▸ Task details:
Using the listing below, set down exactly the lines starting at the line that contains "[53,1191,997,1608] [image] |" and ending at the line that contains "[51,1664,997,2081] [image] |", both included, and no others.

▸ The data:
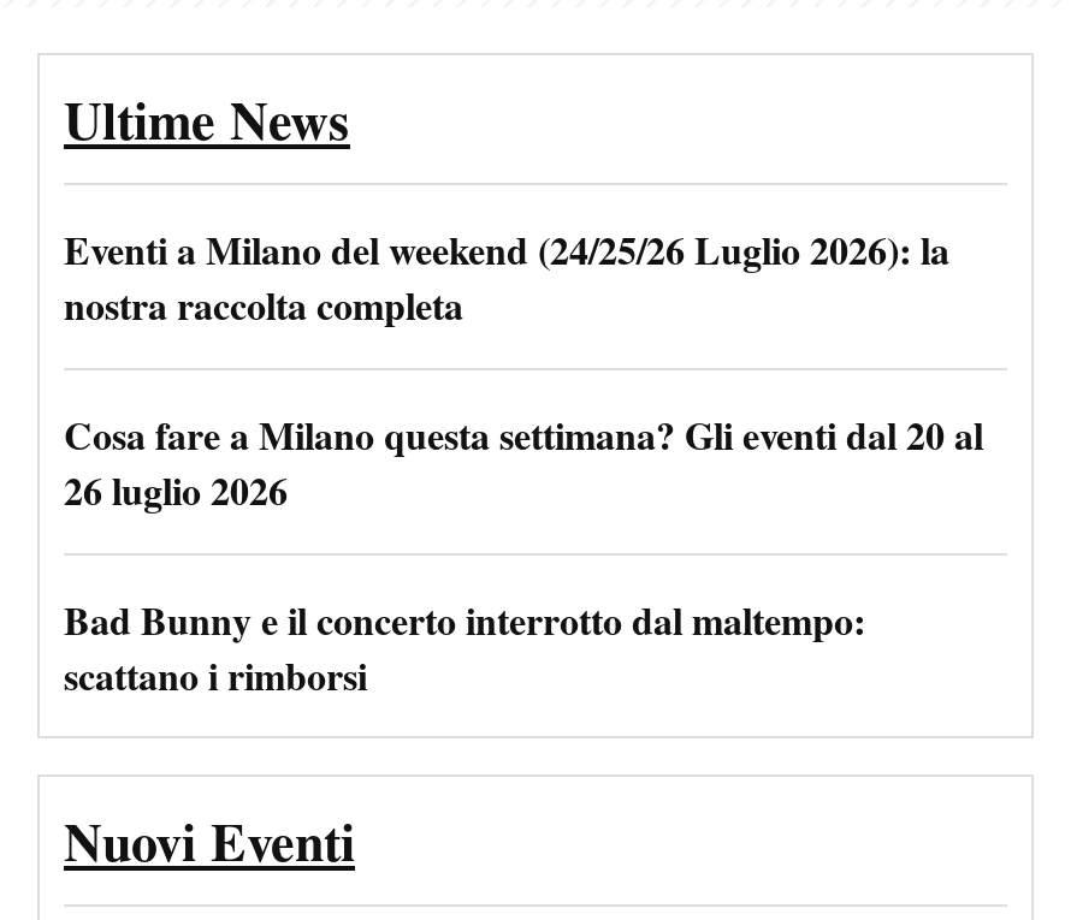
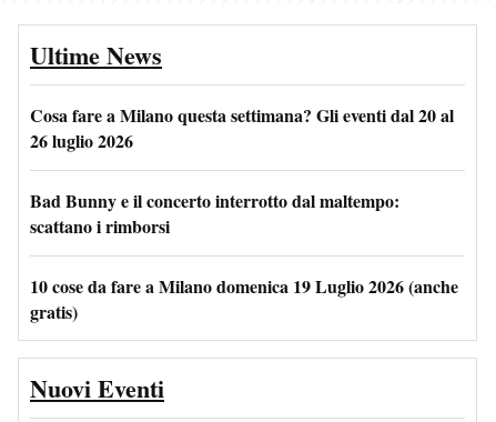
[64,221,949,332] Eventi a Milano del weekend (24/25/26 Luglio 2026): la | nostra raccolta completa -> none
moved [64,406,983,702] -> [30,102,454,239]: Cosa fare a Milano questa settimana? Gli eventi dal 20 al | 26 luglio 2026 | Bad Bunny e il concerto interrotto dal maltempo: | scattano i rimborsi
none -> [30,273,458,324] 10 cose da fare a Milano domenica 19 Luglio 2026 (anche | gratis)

...

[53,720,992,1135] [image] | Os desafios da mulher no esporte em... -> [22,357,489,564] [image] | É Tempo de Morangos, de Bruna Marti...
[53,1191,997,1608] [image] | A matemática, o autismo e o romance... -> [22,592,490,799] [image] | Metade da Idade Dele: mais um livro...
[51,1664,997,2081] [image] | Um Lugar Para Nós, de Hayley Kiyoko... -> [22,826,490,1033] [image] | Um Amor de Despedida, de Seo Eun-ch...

▸ Reply:
[53,1191,997,1608] [image] | A matemática, o autismo e o romance... -> [22,592,490,799] [image] | Metade da Idade Dele: mais um livro...
[51,1664,997,2081] [image] | Um Lugar Para Nós, de Hayley Kiyoko... -> [22,826,490,1033] [image] | Um Amor de Despedida, de Seo Eun-ch...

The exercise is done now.